Insofern lautet meine Empfehlung: Lasst uns mal abwarten, wie die Erfahrungen in anderen Ländern aussehen! In vier bis fünf Jahren kann man sich gerne noch mal darüber unterhalten, ob das sinnvoll ist – Ja oder Nein. Zum jetzigen Zeitpunkt ist das Thema „Wiederkehrende Straßenausbaubeiträge“ noch

nicht ausgereift. – Danke.

(Beifall von den GRÜNEN und der SPD)

Vielen Dank, Herr Krüger. – Für die FDP spricht Kollege Höne.

Herr Präsident! Liebe Kolleginnen und Kollegen! Die kurze Drucksachennummer – das ist gerade in einem anderen Zusammenhang schon angesprochen worden – zeigt, wie lange wir uns schon mit diesem Antrag beschäftigen: über die vergangenen Jahre mal mehr oder weniger intensiv.

Das Problem, das in diesem Antrag seitens der Kolleginnen und Kollegen der Union beschrieben wird, bleibt allerdings vom Grundsatz her unserer Meinung nach korrekt beschrieben: Hohe und oft genug für die Anwohner unerwartet zu entrichtende Beiträge stellen einen finanziellen Schock, eine starke finanzielle Belastung dar.

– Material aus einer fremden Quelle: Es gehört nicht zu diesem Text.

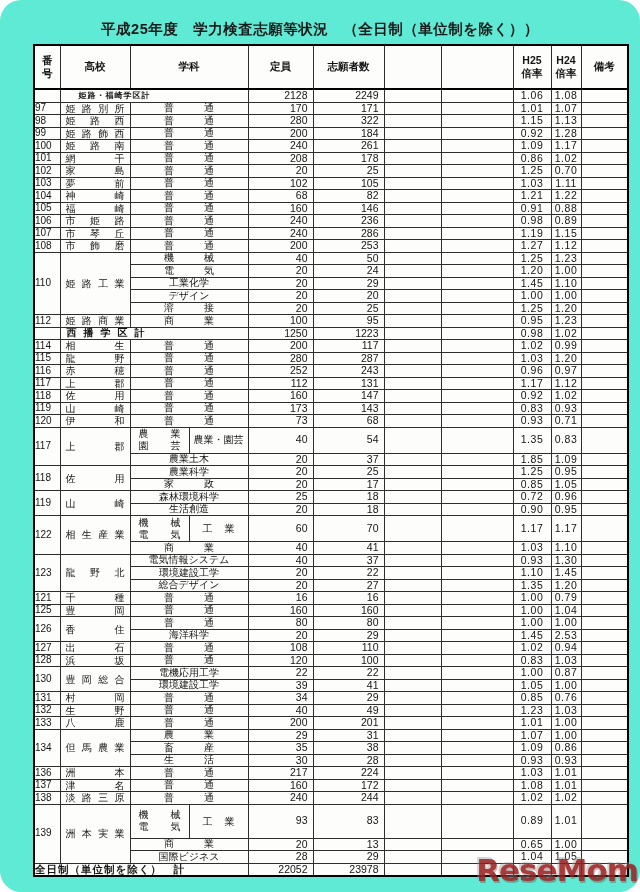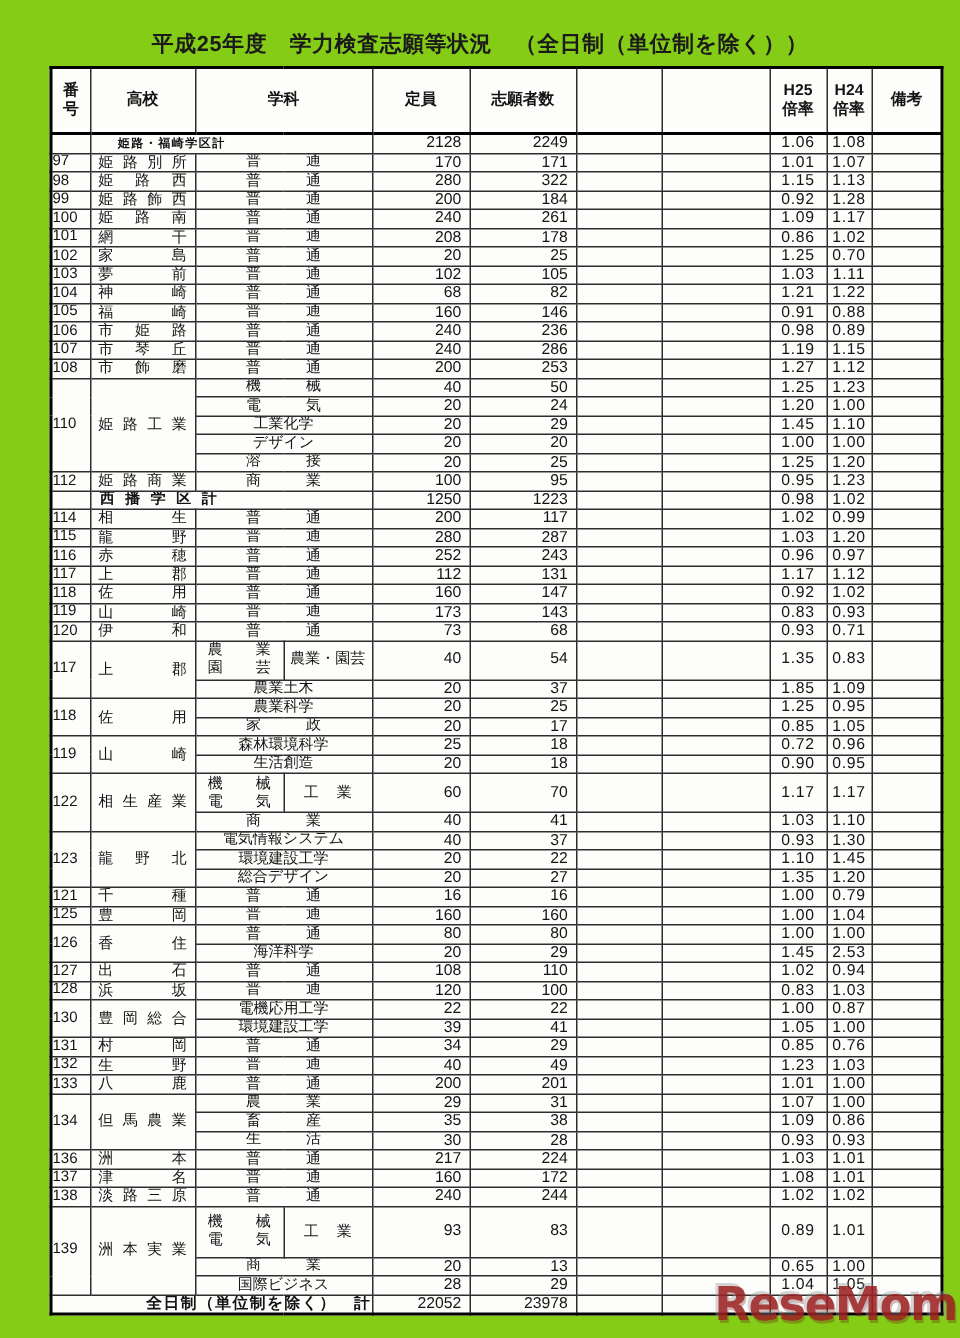"平成25年度 学力検査志願等状況 （全日制（単位制を除く））" .page { background: #84cc16 -> #5eead4; border-radius: none -> 21px }
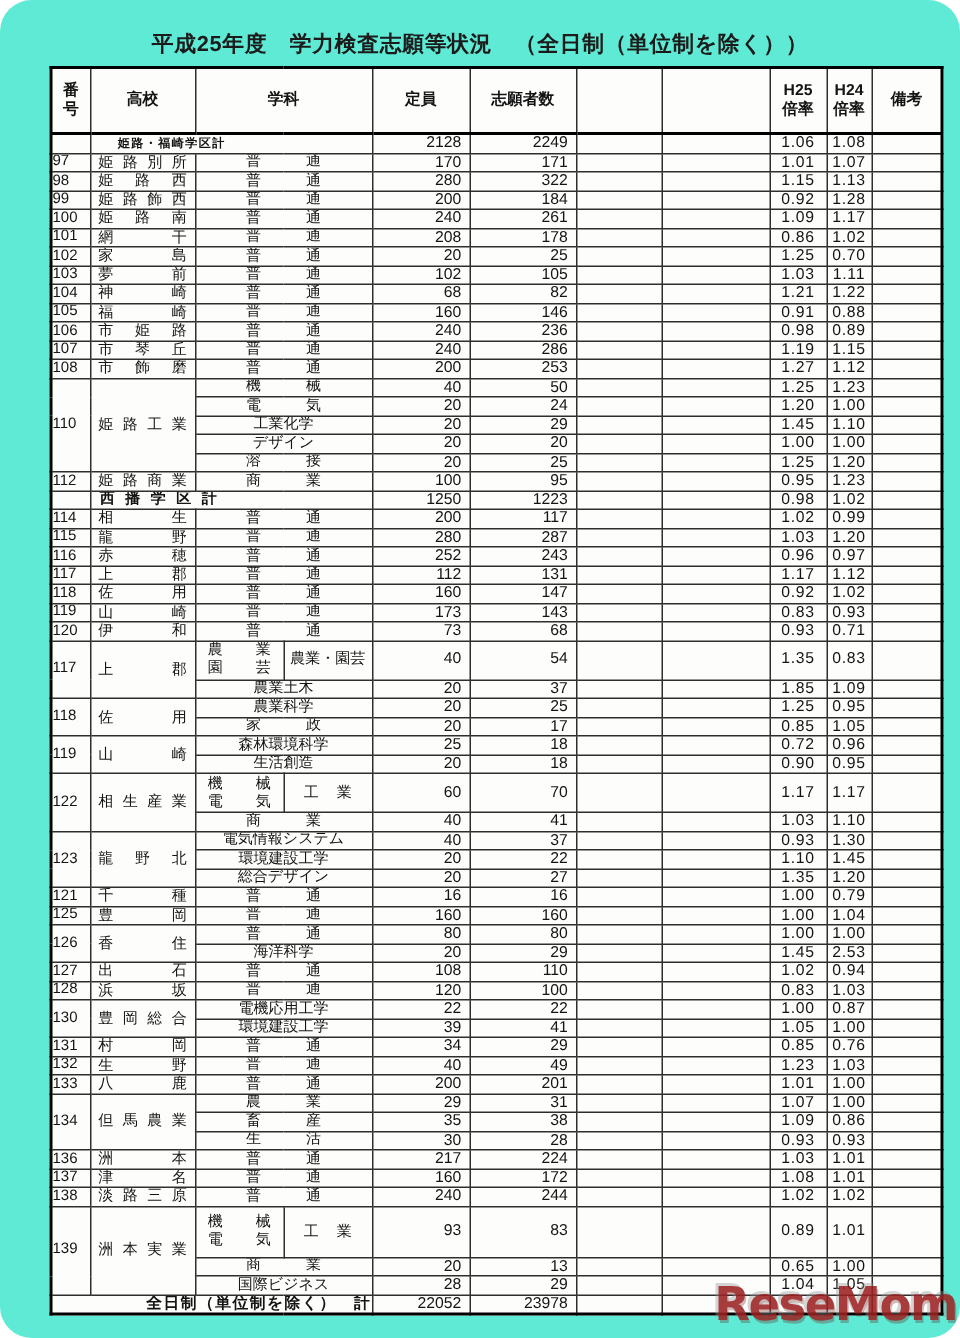"全日制（単位制を除く） 計" td.total-label { text-align: right -> left }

Als Lösung werden wiederkehrende Ausbaubeiträge für alle Bürger – im Zweifelsfall unabhängig von einer direkten Betroffenheit – vorgeschlagen. Dieser Vorschlag hat die Freien Demokraten aus vier maßgeblichen Gründen abschließend nicht vollends überzeugen können:

Erstens. Das Kommunalabgabengesetz berechtigt die Kommunen, Abgaben in Form von Steuern, von Gebühren, von Beiträgen zu erheben – in eigener Verantwortung nach eigener Satzung. In der Ausgestaltung gibt es einen hohen Grad an kommunaler Eigenverantwortung.

Das betrifft zum Beispiel – Kollege Krüger hat das gerade schon angesprochen – auch die Möglichkeit, schon heute verschiedene Straßenzüge miteinander zu kombinieren und zusammenzufassen.

An dieser Stelle ist es auch mit Blick auf die Frage, ob die Dinge erwartet oder unerwartet auf die Bürger zukommen, umso wichtiger – unabhängig vom diskutierten Antrag – immer wieder darauf hinzuweisen, dass die Kommunen im Dialog mit den Bürgern bleiben, frühzeitig über geplante Baumaßnahmen informieren und bei dem, was geplant ist, Transparenz schaffen.

Zweitens. § 8 des Kommunalabgabengesetzes bietet die Möglichkeit, sowohl angemessene Vorauszahlungen zu verlangen als auch eine Aufteilung der Kosten vorzunehmen.